== Your instructions ==
For the copy, please give all of the data again exactly and leave the pictures out.

Detected change data

-*-*-

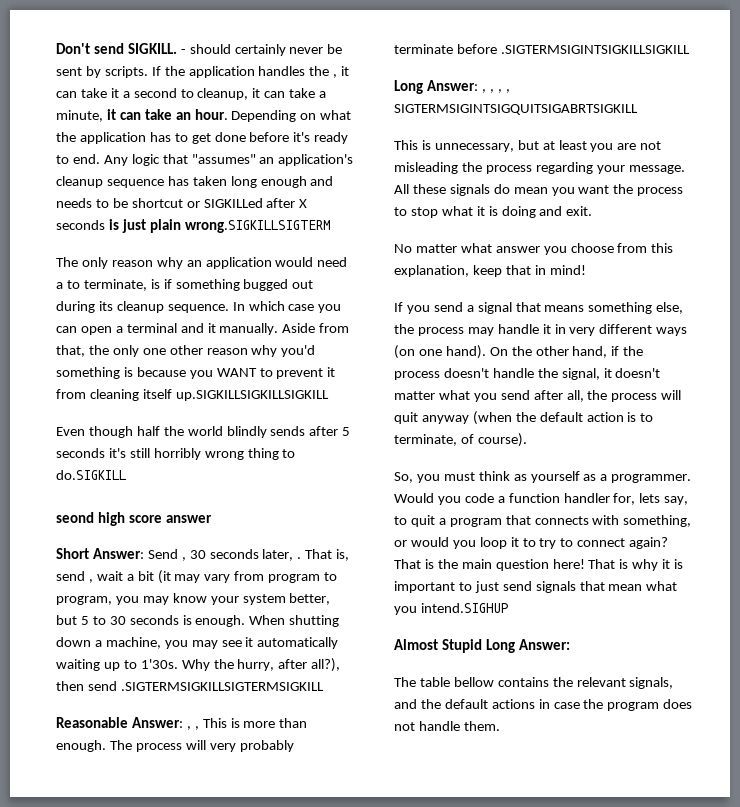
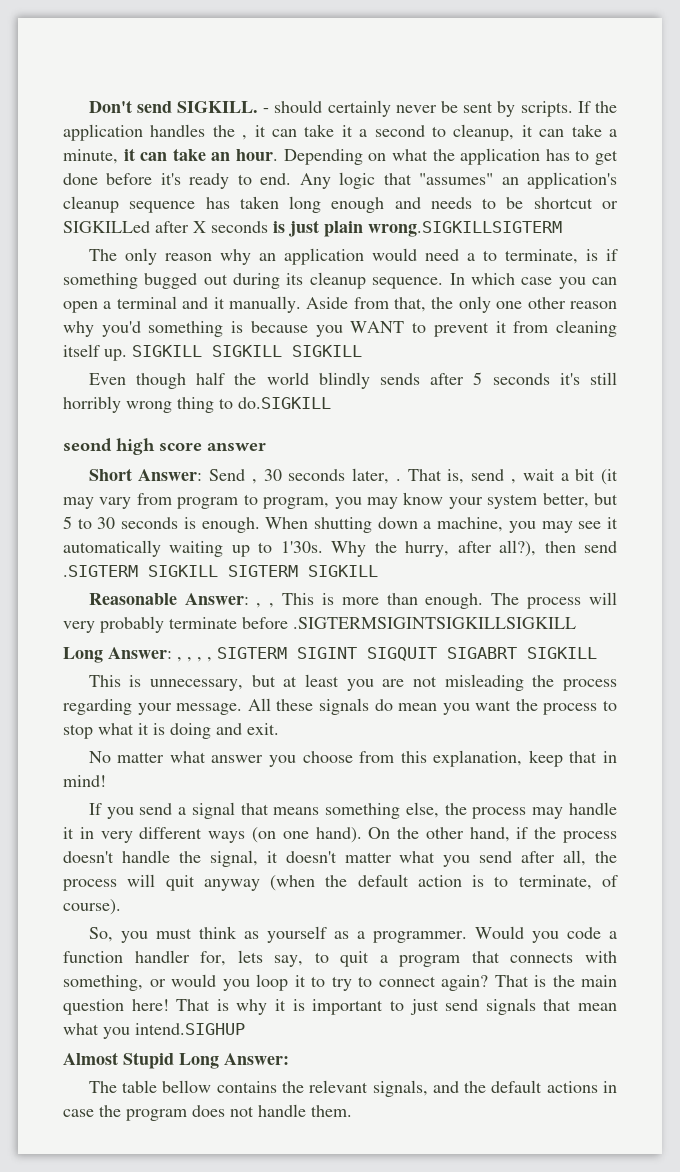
[175,390,329,401] up.SIGKILLSIGKILLSIGKILL -> [104,345,362,361] up. SIGKILL SIGKILL SIGKILL
[120,682,324,691] .SIGTERMSIGKILLSIGTERMSIGKILL -> [63,565,378,577] .SIGTERM SIGKILL SIGTERM SIGKILL
[394,104,638,115] SIGTERMSIGINTSIGQUITSIGABRTSIGKILL -> [217,647,597,661] SIGTERM SIGINT SIGQUIT SIGABRT SIGKILL

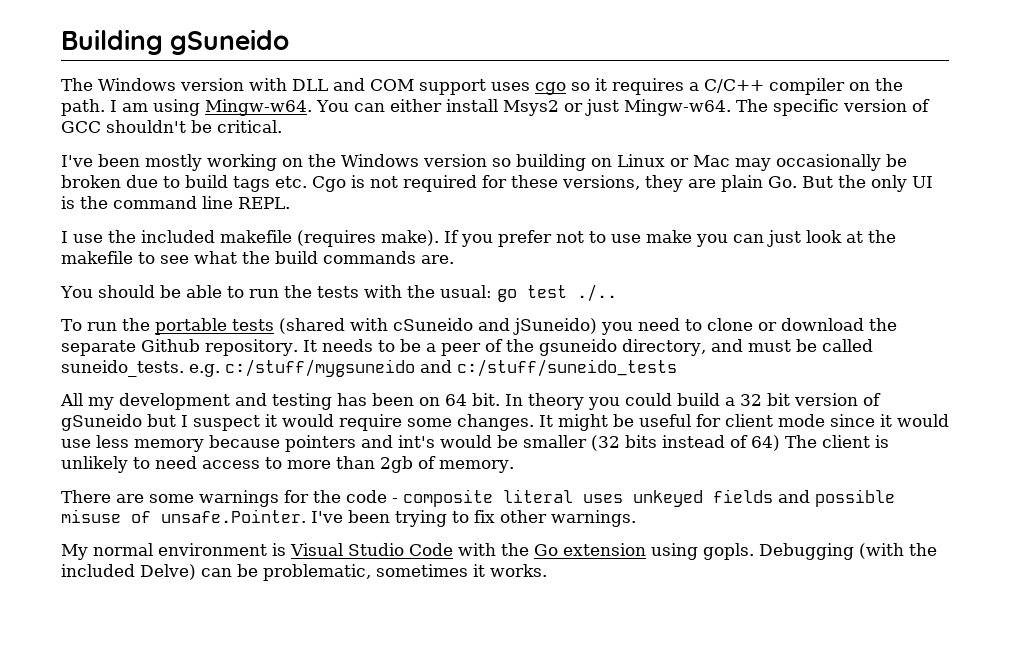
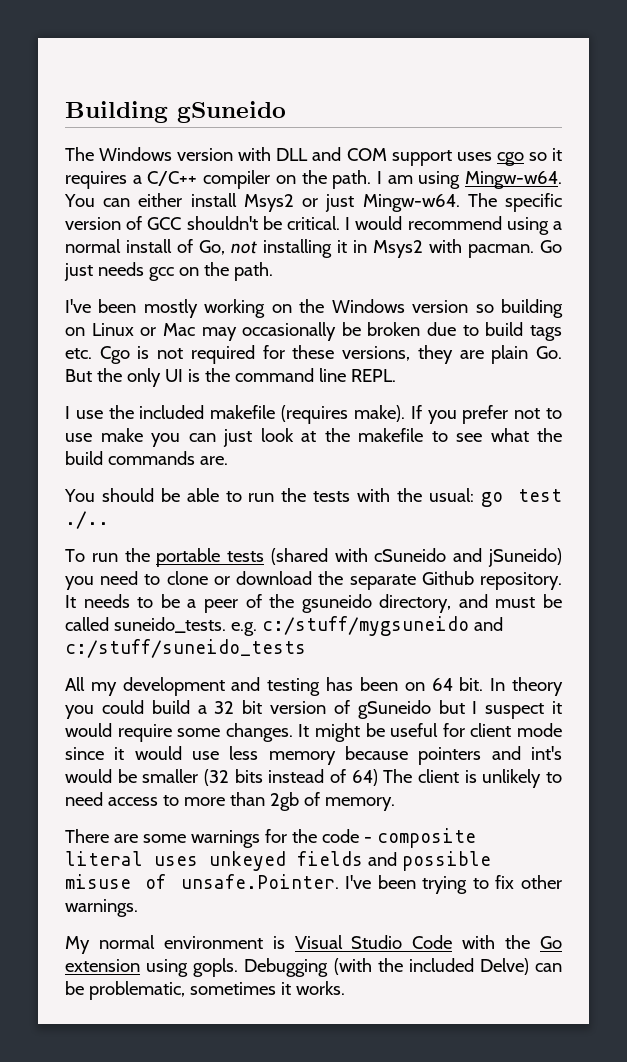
(282, 126) none -> [345,216,562,235] [65,239,562,258] [64,262,273,281] I would recommend using a normal install of Go, not installing it in Msys2 with pacman. Go just needs gcc on the path.

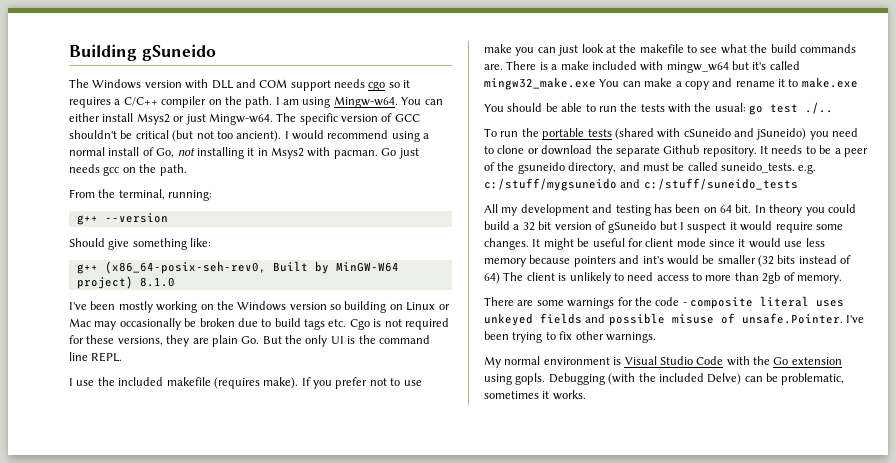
[456,152,492,161] uses -> [334,79,365,88] needs
[287,216,340,230] critical. -> [135,130,282,142] critical (but not too ancient).
(273, 271) none -> [69,189,213,201] [76,213,168,225] [69,238,212,250] [76,261,399,274] [76,276,175,289] // From the terminal, running: // g++ --version // Should give something like: // g++ (x86_64-posix-seh-rev0, Built by MinGW-W64 project) 8.1.0
(228, 460) none -> [506,61,800,73] [484,77,858,90] There is a make included with mingw_w64 but it's called mingw32_make.exe You can make a copy and rename it to make.exe

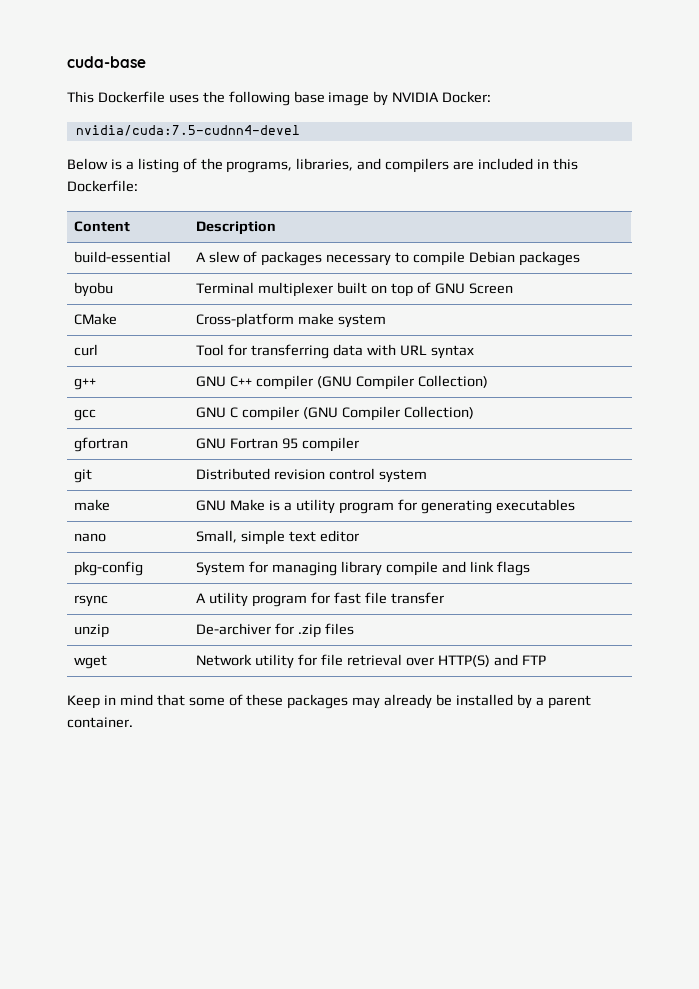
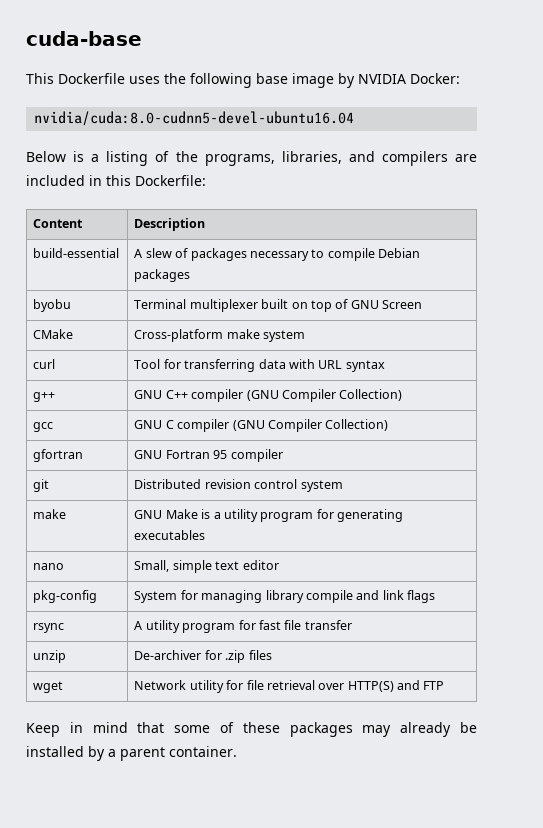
[75,125,300,136] nvidia/cuda:7.5-cudnn4-devel -> [34,111,355,126] nvidia/cuda:8.0-cudnn5-devel-ubuntu16.04

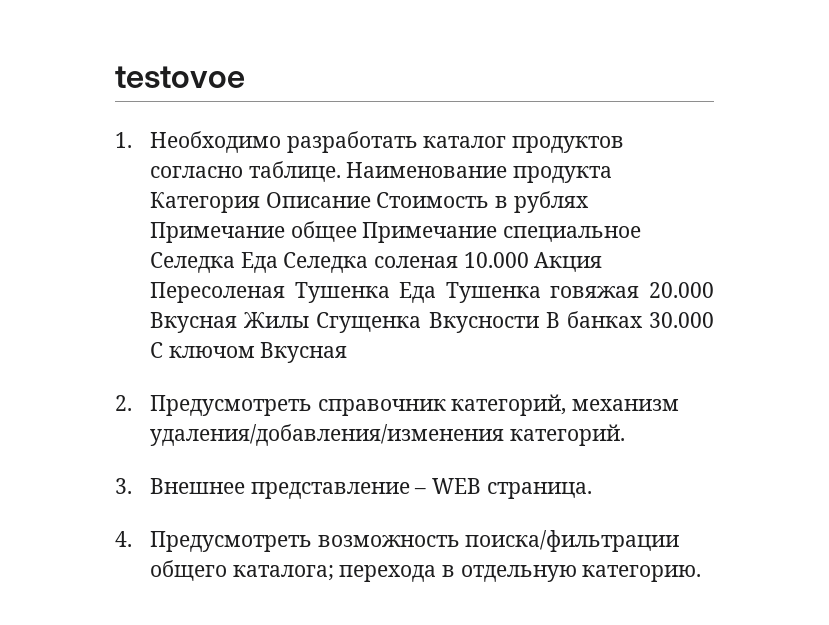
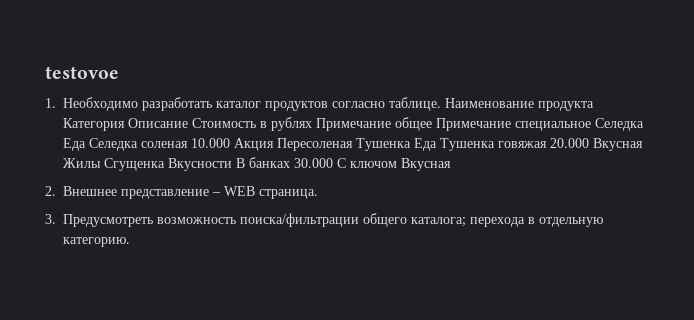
[150,394,680,416] [150,424,625,446] [115,478,132,494] Предусмотреть справочник категорий, механизм удаления/добавления/изменения категорий. // 3. -> (56, 191) none
[115,531,132,547] 4. -> [45,214,56,224] 3.

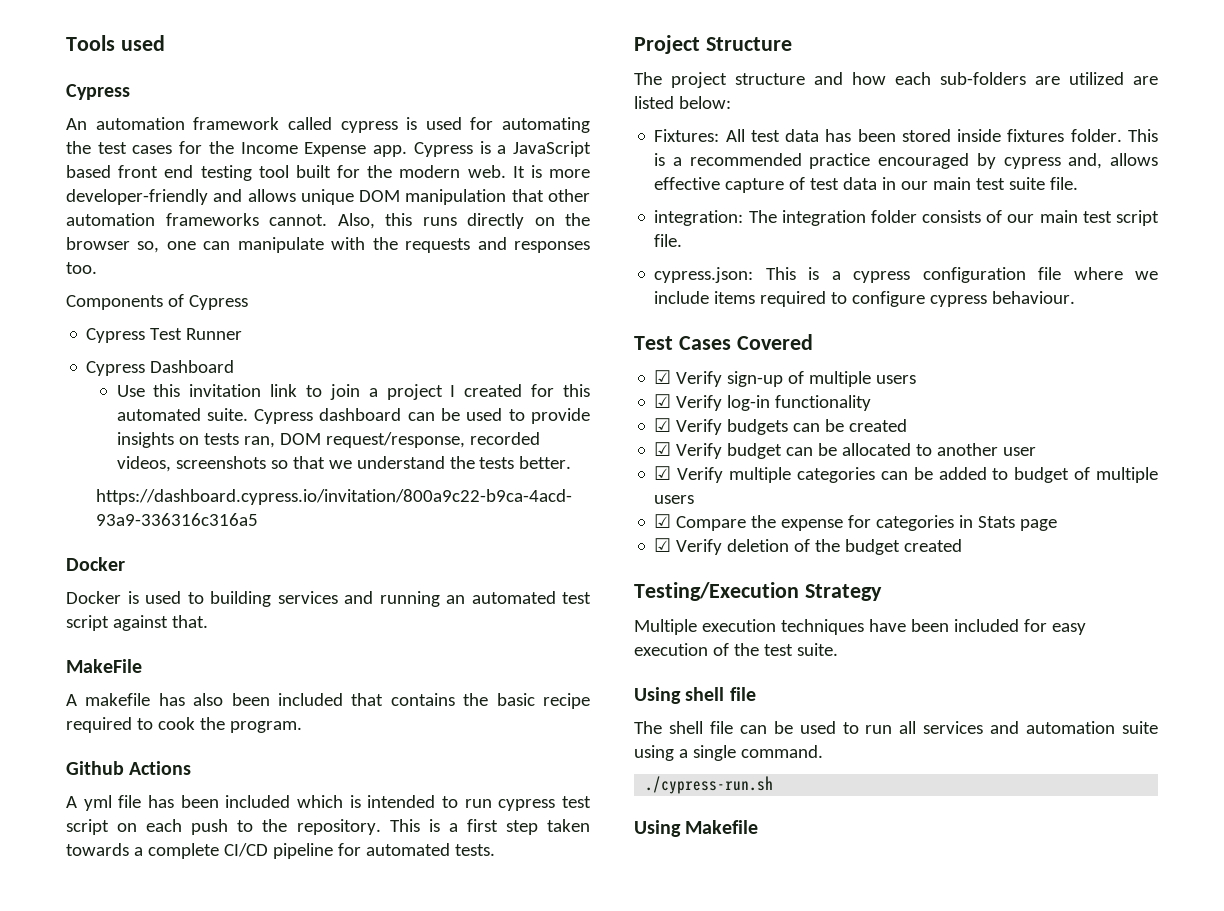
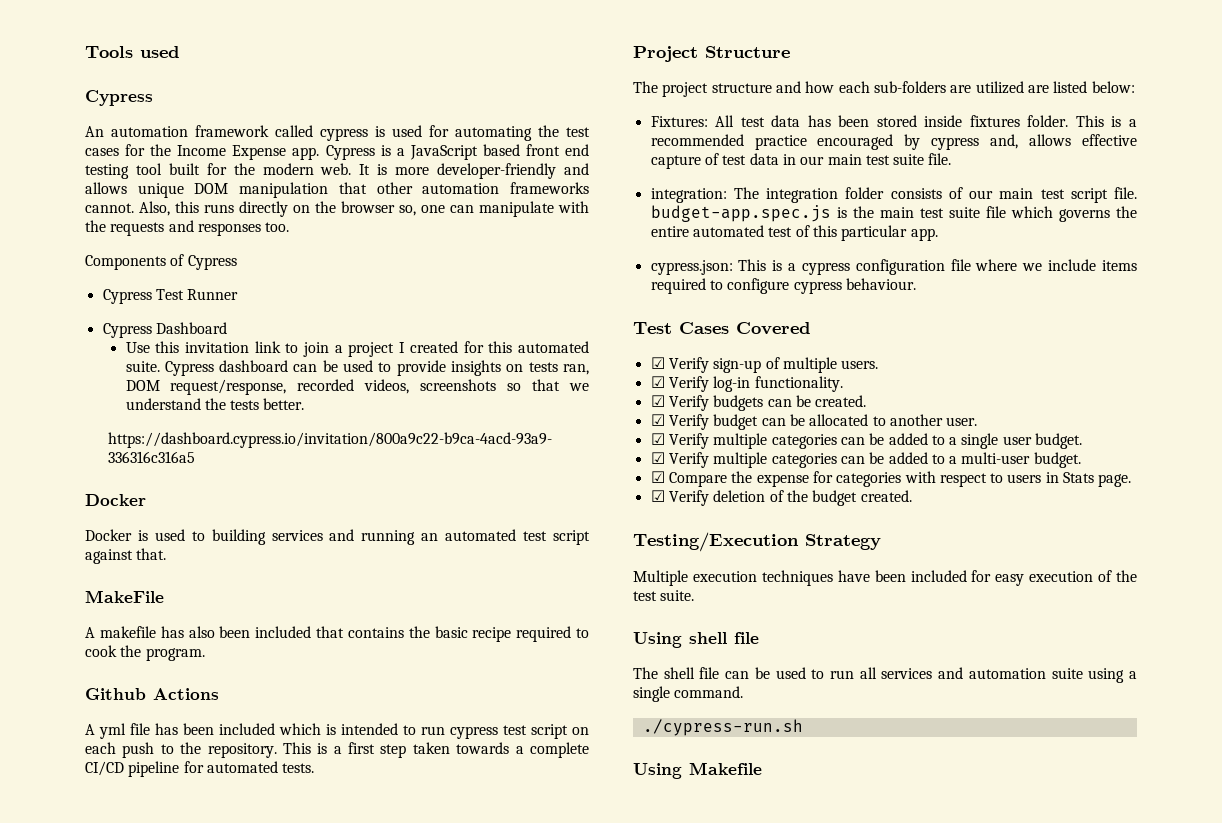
(683, 240) none -> [650,205,1137,222] [650,225,938,241] budget-app.spec.js is the main test suite file which governs the entire automated test of this particular app.
[876,375,917,384] users -> [841,360,879,369] users.
[775,395,872,411] functionality -> [754,376,843,392] functionality.
[849,419,908,432] created -> [815,395,867,407] created.
[1003,447,1037,456] [654,466,1158,483] [654,495,695,504] user // ☑ Verify multiple categories can be added to budget of multiple users -> [946,417,978,426] [650,433,1083,449] [650,452,1081,468] user. // ☑ Verify multiple categories can be added to a single user budget. // ☑ Verify multiple categories can be added to a multi-user budget.
(955, 523) none -> [904,471,1042,487] with respect to users
[1020,519,1058,531] page -> [1098,474,1132,487] page.
[904,539,963,552] created -> [860,490,912,502] created.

-*-*-

== Reply to the task ==
[175,390,329,401] up.SIGKILLSIGKILLSIGKILL -> [104,345,362,361] up. SIGKILL SIGKILL SIGKILL
[120,682,324,691] .SIGTERMSIGKILLSIGTERMSIGKILL -> [63,565,378,577] .SIGTERM SIGKILL SIGTERM SIGKILL
[394,104,638,115] SIGTERMSIGINTSIGQUITSIGABRTSIGKILL -> [217,647,597,661] SIGTERM SIGINT SIGQUIT SIGABRT SIGKILL

(282, 126) none -> [345,216,562,235] [65,239,562,258] [64,262,273,281] I would recommend using a normal install of Go, not installing it in Msys2 with pacman. Go just needs gcc on the path.

[456,152,492,161] uses -> [334,79,365,88] needs
[287,216,340,230] critical. -> [135,130,282,142] critical (but not too ancient).
(273, 271) none -> [69,189,213,201] [76,213,168,225] [69,238,212,250] [76,261,399,274] [76,276,175,289] // From the terminal, running: // g++ --version // Should give something like: // g++ (x86_64-posix-seh-rev0, Built by MinGW-W64 project) 8.1.0
(228, 460) none -> [506,61,800,73] [484,77,858,90] There is a make included with mingw_w64 but it's called mingw32_make.exe You can make a copy and rename it to make.exe

[75,125,300,136] nvidia/cuda:7.5-cudnn4-devel -> [34,111,355,126] nvidia/cuda:8.0-cudnn5-devel-ubuntu16.04

[150,394,680,416] [150,424,625,446] [115,478,132,494] Предусмотреть справочник категорий, механизм удаления/добавления/изменения категорий. // 3. -> (56, 191) none
[115,531,132,547] 4. -> [45,214,56,224] 3.

(683, 240) none -> [650,205,1137,222] [650,225,938,241] budget-app.spec.js is the main test suite file which governs the entire automated test of this particular app.
[876,375,917,384] users -> [841,360,879,369] users.
[775,395,872,411] functionality -> [754,376,843,392] functionality.
[849,419,908,432] created -> [815,395,867,407] created.
[1003,447,1037,456] [654,466,1158,483] [654,495,695,504] user // ☑ Verify multiple categories can be added to budget of multiple users -> [946,417,978,426] [650,433,1083,449] [650,452,1081,468] user. // ☑ Verify multiple categories can be added to a single user budget. // ☑ Verify multiple categories can be added to a multi-user budget.
(955, 523) none -> [904,471,1042,487] with respect to users
[1020,519,1058,531] page -> [1098,474,1132,487] page.
[904,539,963,552] created -> [860,490,912,502] created.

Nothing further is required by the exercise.